:: THE PROBLEM ::
The answer must consist of every line from the data that holds the string "none".

:: RECORDS SUPPLIED ::
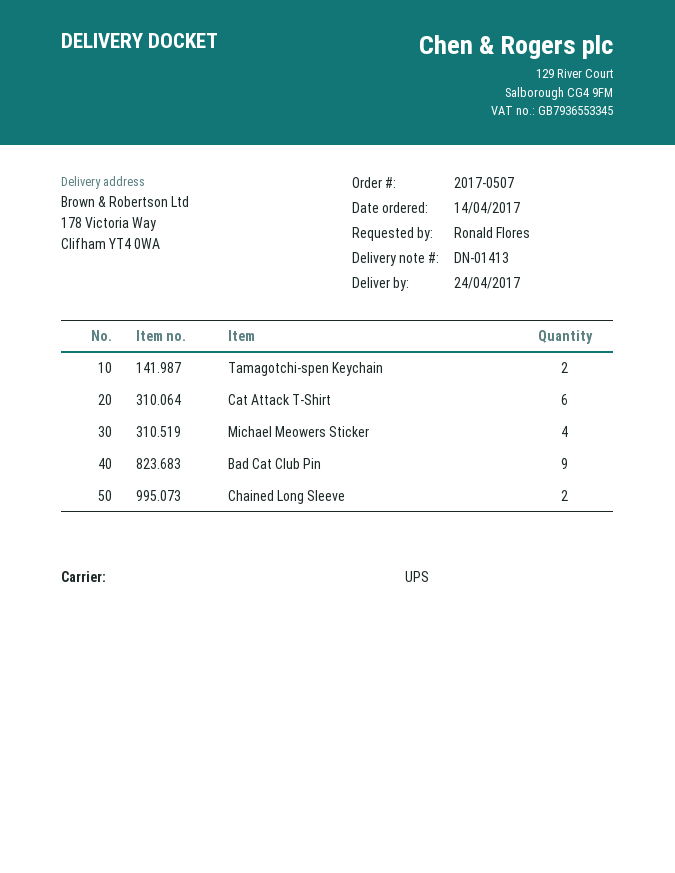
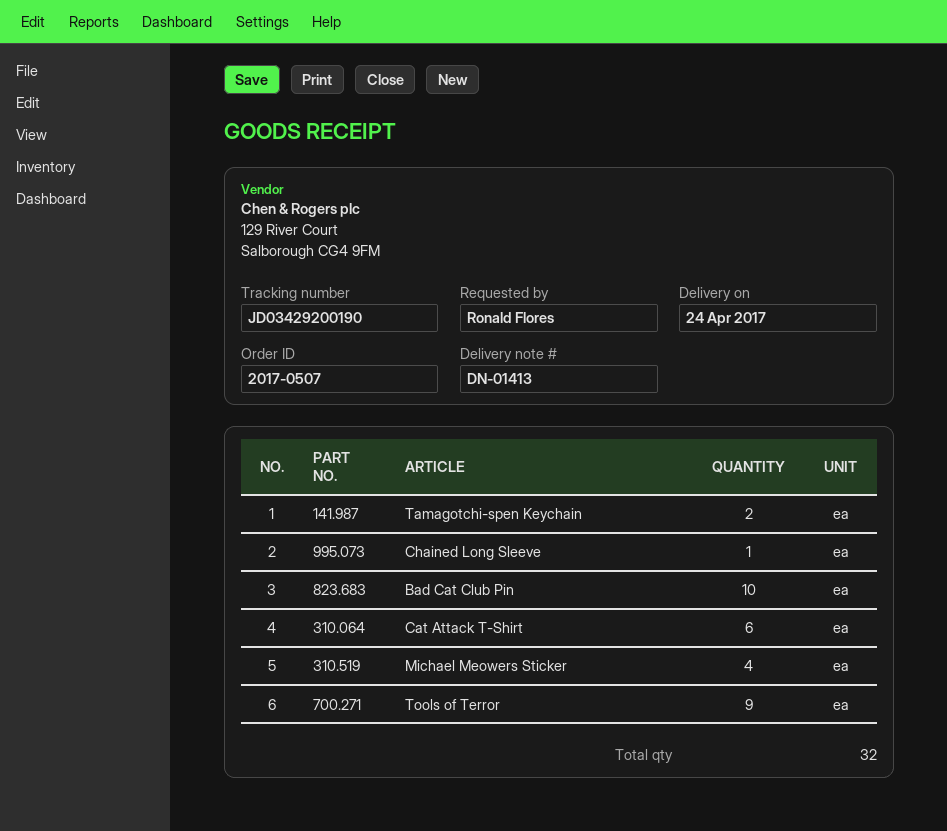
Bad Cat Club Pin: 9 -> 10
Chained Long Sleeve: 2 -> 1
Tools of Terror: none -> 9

--

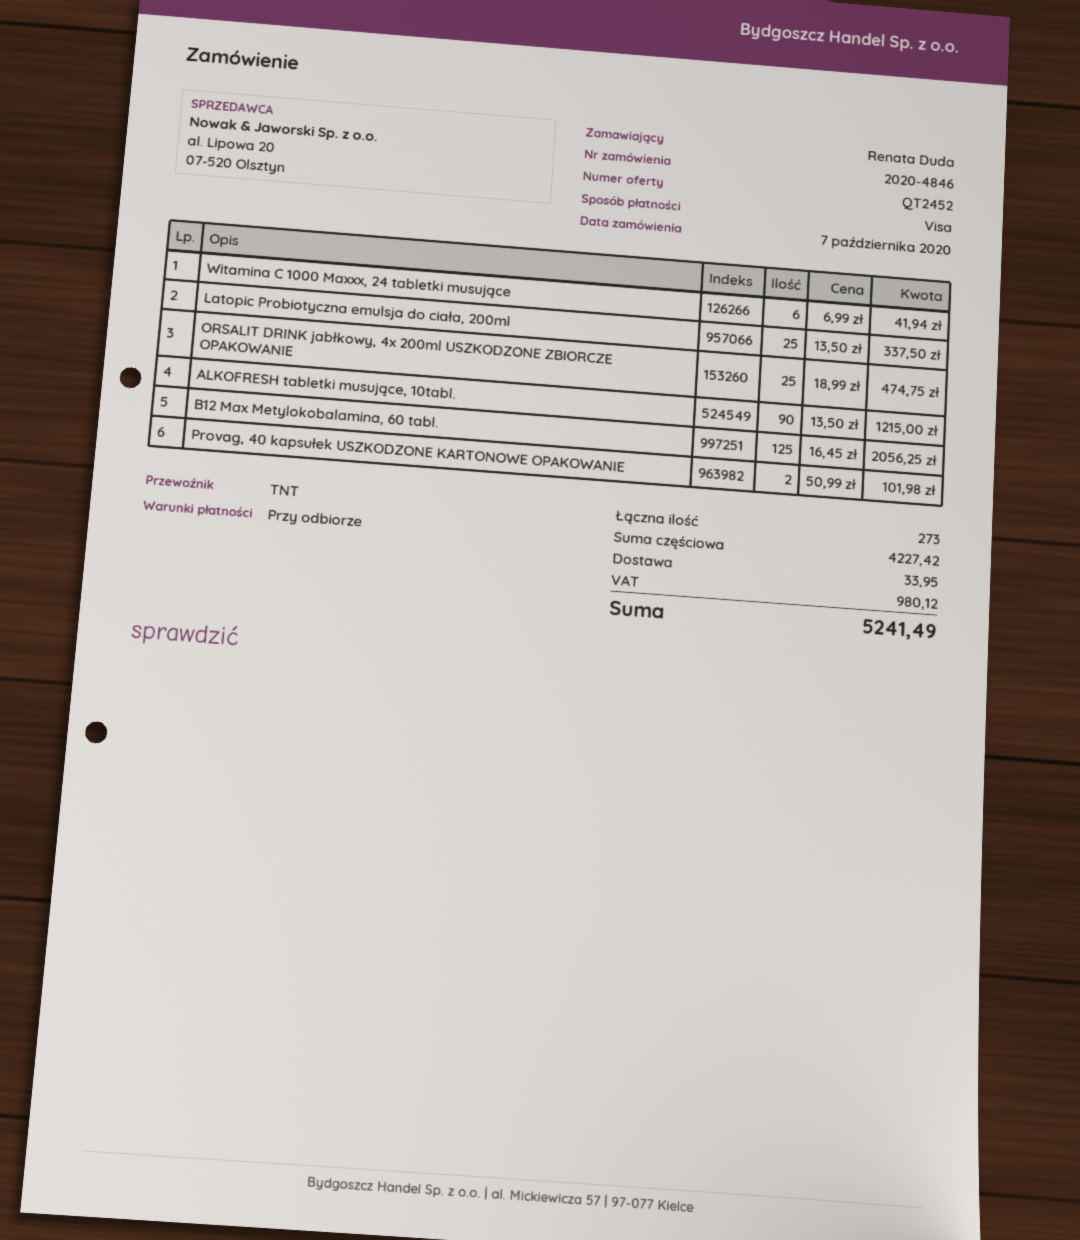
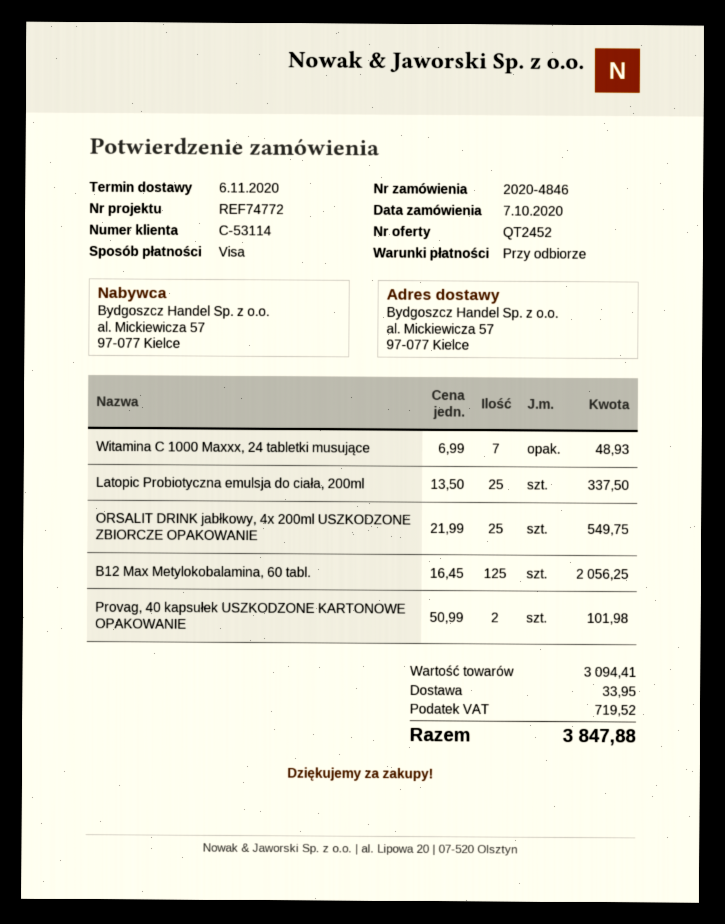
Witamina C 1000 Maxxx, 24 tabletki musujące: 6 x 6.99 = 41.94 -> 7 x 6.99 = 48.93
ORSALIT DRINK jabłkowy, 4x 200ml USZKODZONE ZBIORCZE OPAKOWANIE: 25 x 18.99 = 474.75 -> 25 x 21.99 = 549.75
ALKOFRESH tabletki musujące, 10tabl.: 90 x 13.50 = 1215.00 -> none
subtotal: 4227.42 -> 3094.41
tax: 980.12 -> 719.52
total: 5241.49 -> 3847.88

:: EXERCISE ANSWER ::
Tools of Terror: none -> 9
ALKOFRESH tabletki musujące, 10tabl.: 90 x 13.50 = 1215.00 -> none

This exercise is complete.